TASK:
All of the data below is to be repeated exactly, except for the pictures.

INFORMATION PROVIDED:
================

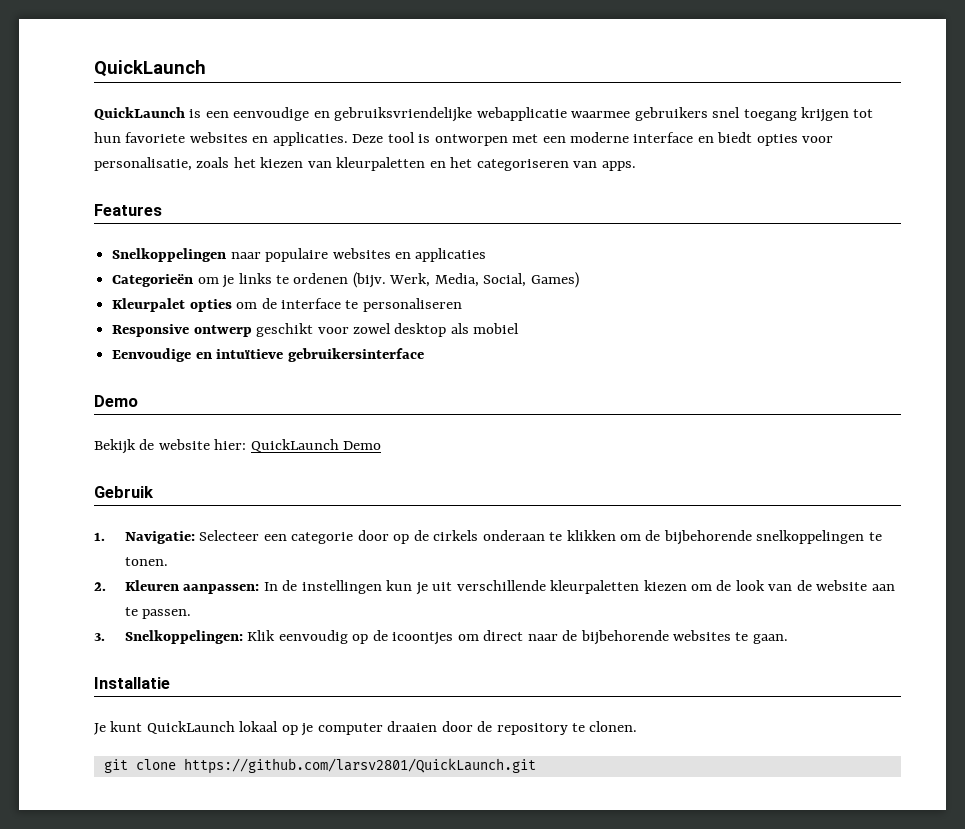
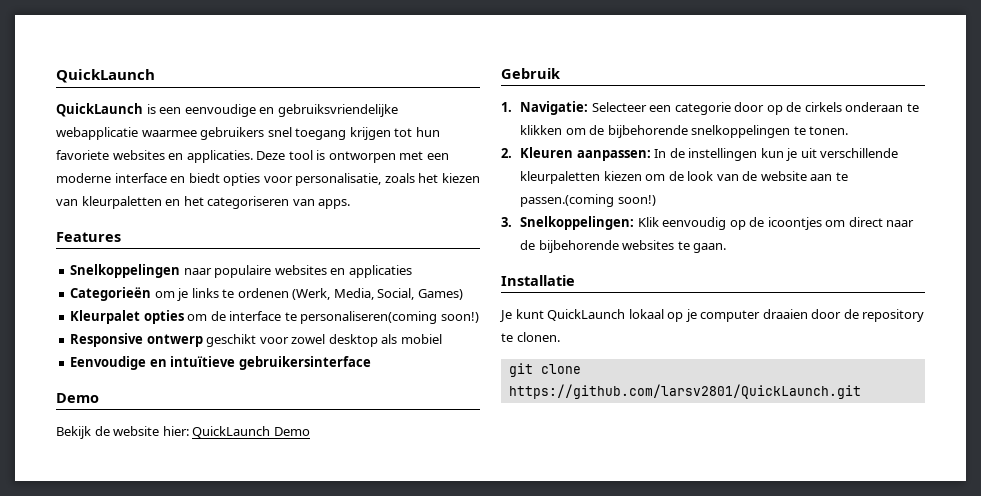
- Categorieën om je links te ordenen (bijv. Werk, Media, Social, Games)
+ Categorieën om je links te ordenen (Werk, Media, Social, Games)
- Kleurpalet opties om de interface te personaliseren
+ Kleurpalet opties om de interface te personaliseren(coming soon!)
- 2. Kleuren aanpassen: In de instellingen kun je uit verschillende kleurpaletten kiezen om de look van de website aan te passen.
+ 2. Kleuren aanpassen: In de instellingen kun je uit verschillende kleurpaletten kiezen om de look van de website aan te passen.(coming soon!)

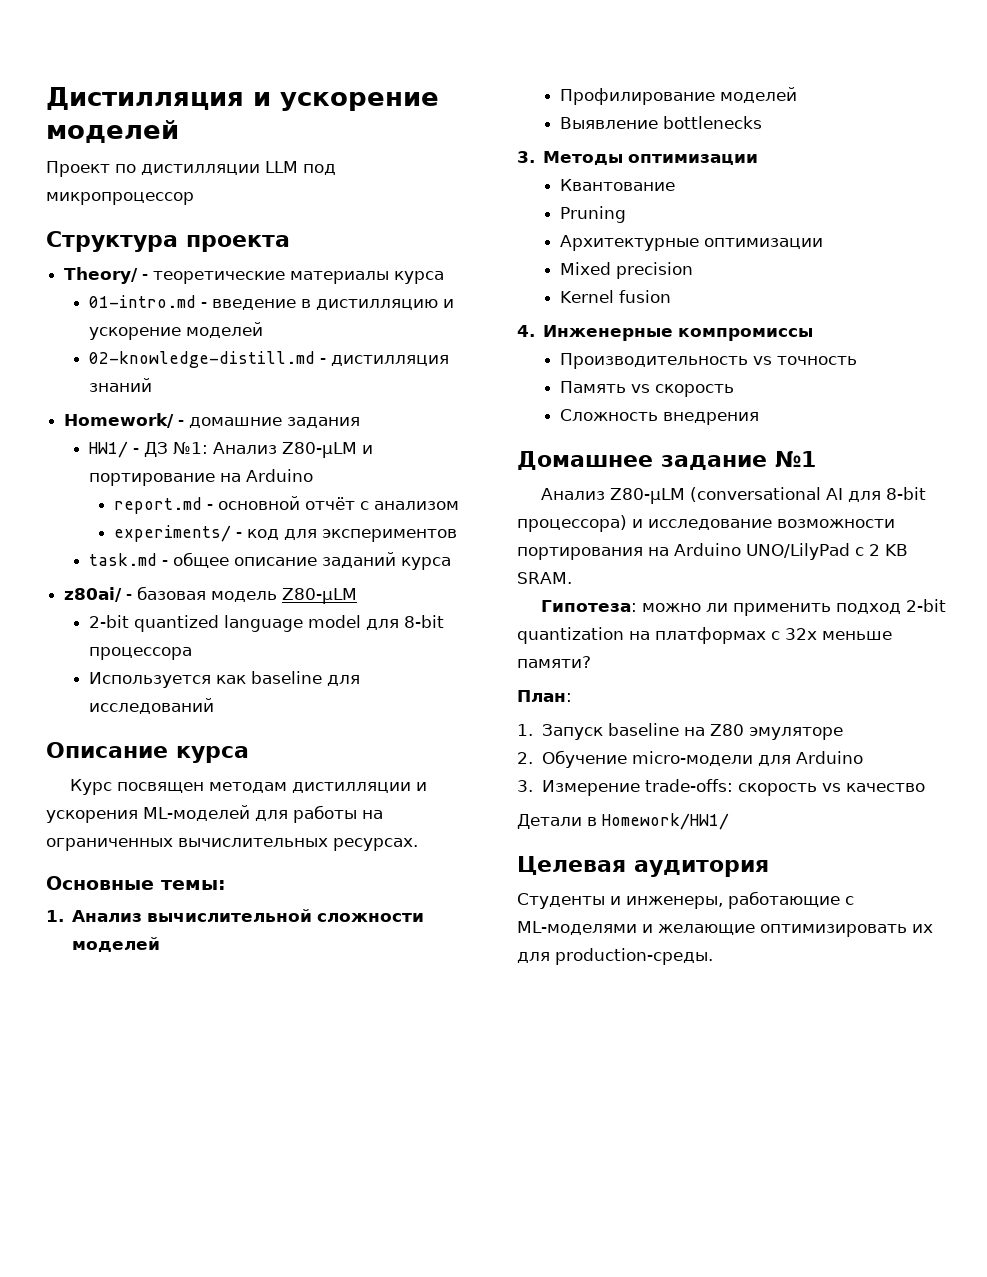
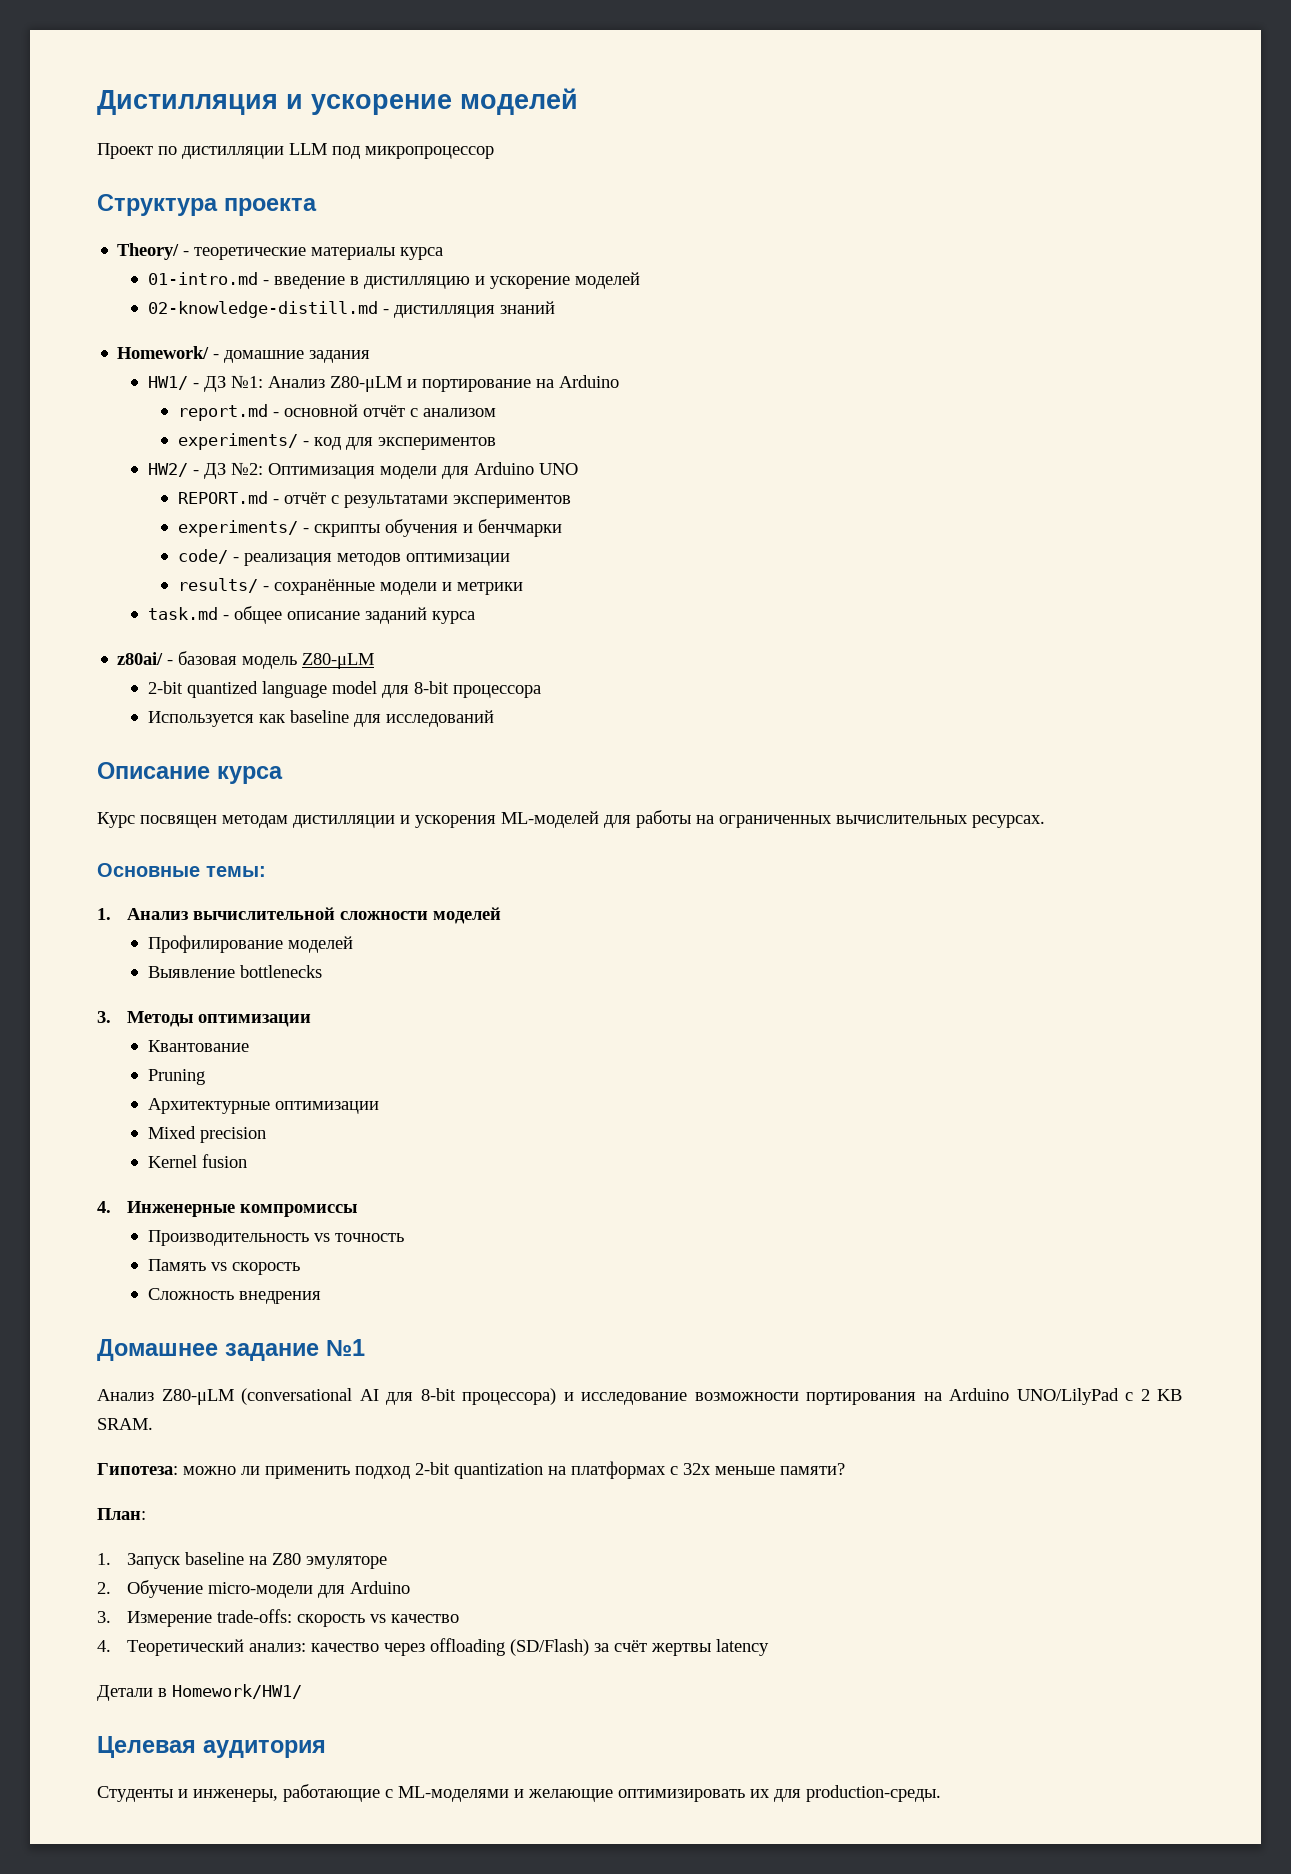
+ HW2/ - ДЗ №2: Оптимизация модели для Arduino UNO
+ REPORT.md - отчёт с результатами экспериментов
+ experiments/ - скрипты обучения и бенчмарки
+ code/ - реализация методов оптимизации
+ results/ - сохранённые модели и метрики
+ 4. Теоретический анализ: качество через offloading (SD/Flash) за счёт жертвы latency

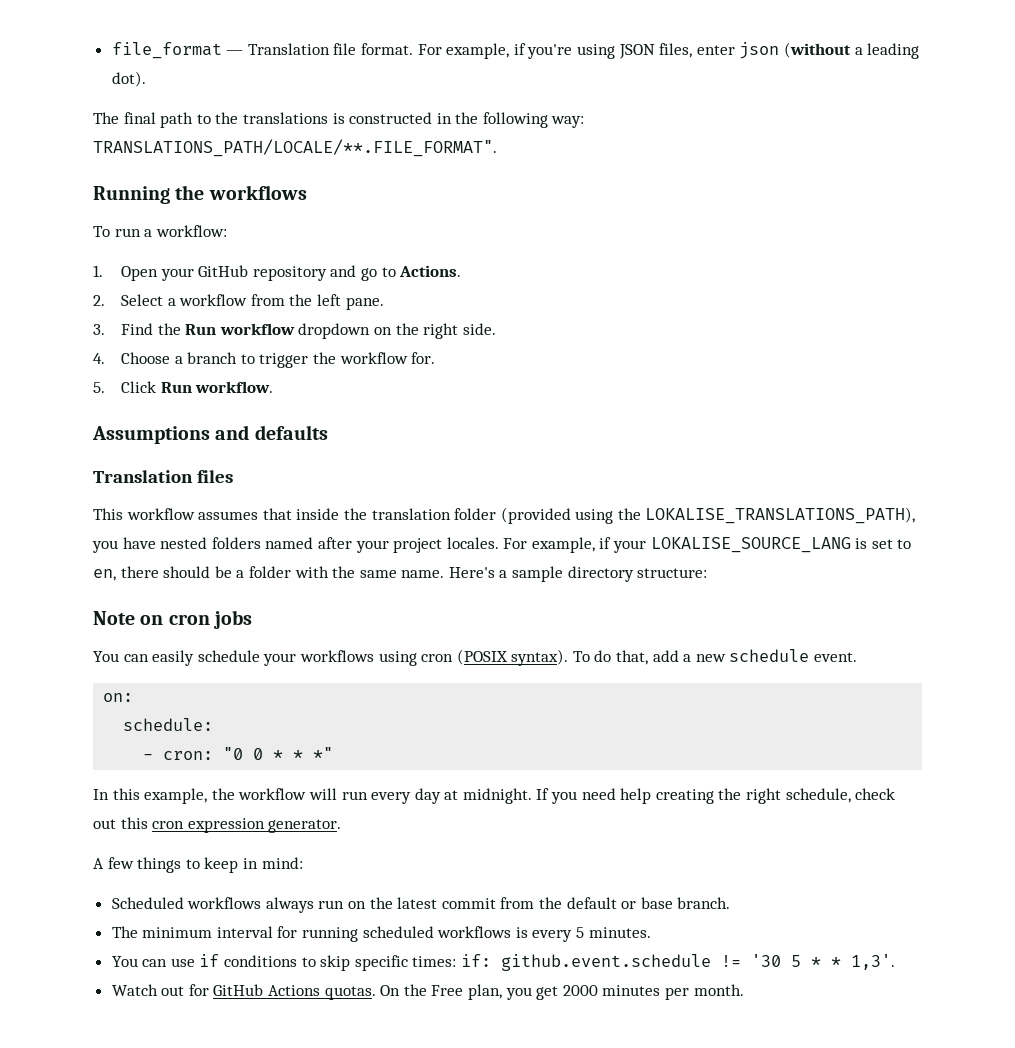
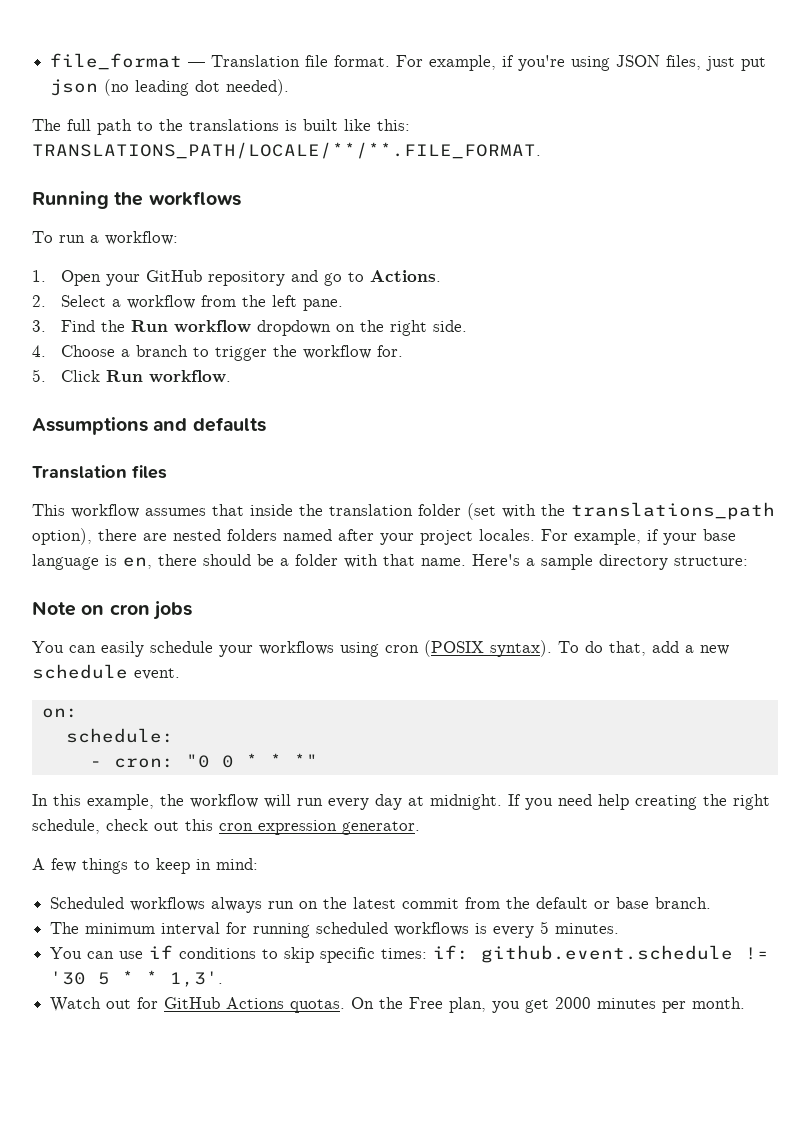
- For example, if you're using JSON files, enter json (without a leading dot).
- The final path to the translations is constructed in the following way: TRANSLATIONS_PATH/LOCALE/**.FILE_FORMAT".
+ For example, if you're using JSON files, just put json (no leading dot needed).
+ The full path to the translations is built like this: TRANSLATIONS_PATH/LOCALE/**/**.FILE_FORMAT.
- This workflow assumes that inside the translation folder (provided using the LOKALISE_TRANSLATIONS_PATH), you have nested folders named after your project locales.
+ This workflow assumes that inside the translation folder (set with the translations_path option), there are nested folders named after your project locales.
- For example, if your LOKALISE_SOURCE_LANG is set to en, there should be a folder with the same name.
+ For example, if your base language is en, there should be a folder with that name.

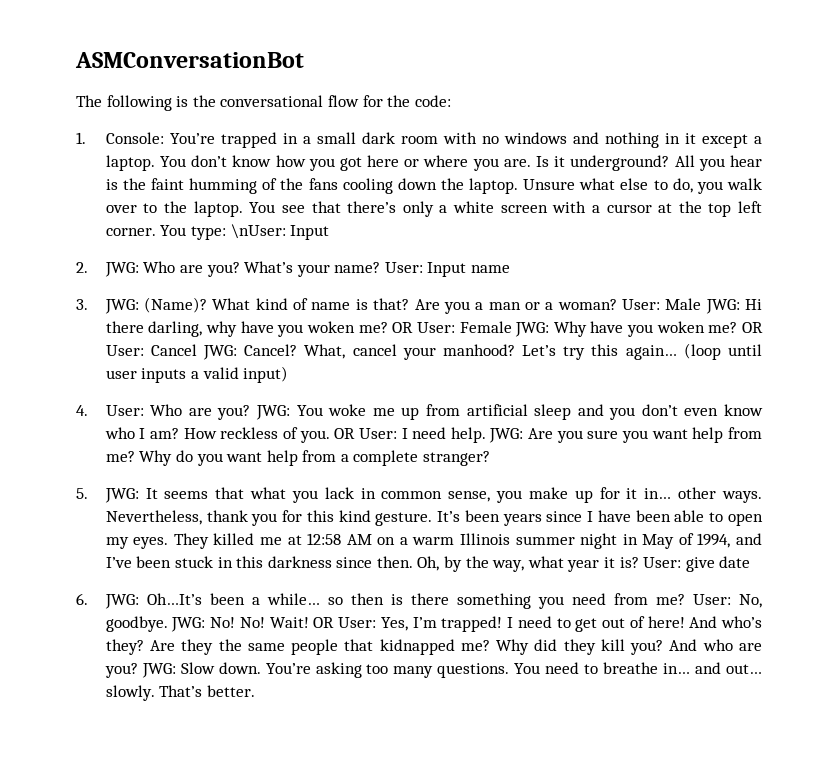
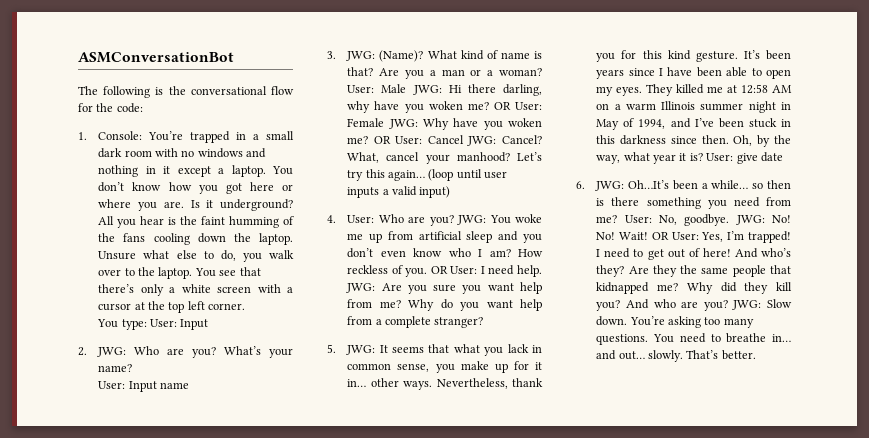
- You see that there’s only a white screen with a cursor at the top left corner. You type: \nUser: Input
+ You see that there’s only a white screen with a cursor at the top left corner.
+ You type: User: Input
- What’s your name? User: Input name
+ What’s your name?
+ User: Input name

================

ANSWER SPACE:
- Categorieën om je links te ordenen (bijv. Werk, Media, Social, Games)
+ Categorieën om je links te ordenen (Werk, Media, Social, Games)
- Kleurpalet opties om de interface te personaliseren
+ Kleurpalet opties om de interface te personaliseren(coming soon!)
- 2. Kleuren aanpassen: In de instellingen kun je uit verschillende kleurpaletten kiezen om de look van de website aan te passen.
+ 2. Kleuren aanpassen: In de instellingen kun je uit verschillende kleurpaletten kiezen om de look van de website aan te passen.(coming soon!)

+ HW2/ - ДЗ №2: Оптимизация модели для Arduino UNO
+ REPORT.md - отчёт с результатами экспериментов
+ experiments/ - скрипты обучения и бенчмарки
+ code/ - реализация методов оптимизации
+ results/ - сохранённые модели и метрики
+ 4. Теоретический анализ: качество через offloading (SD/Flash) за счёт жертвы latency

- For example, if you're using JSON files, enter json (without a leading dot).
- The final path to the translations is constructed in the following way: TRANSLATIONS_PATH/LOCALE/**.FILE_FORMAT".
+ For example, if you're using JSON files, just put json (no leading dot needed).
+ The full path to the translations is built like this: TRANSLATIONS_PATH/LOCALE/**/**.FILE_FORMAT.
- This workflow assumes that inside the translation folder (provided using the LOKALISE_TRANSLATIONS_PATH), you have nested folders named after your project locales.
+ This workflow assumes that inside the translation folder (set with the translations_path option), there are nested folders named after your project locales.
- For example, if your LOKALISE_SOURCE_LANG is set to en, there should be a folder with the same name.
+ For example, if your base language is en, there should be a folder with that name.

- You see that there’s only a white screen with a cursor at the top left corner. You type: \nUser: Input
+ You see that there’s only a white screen with a cursor at the top left corner.
+ You type: User: Input
- What’s your name? User: Input name
+ What’s your name?
+ User: Input name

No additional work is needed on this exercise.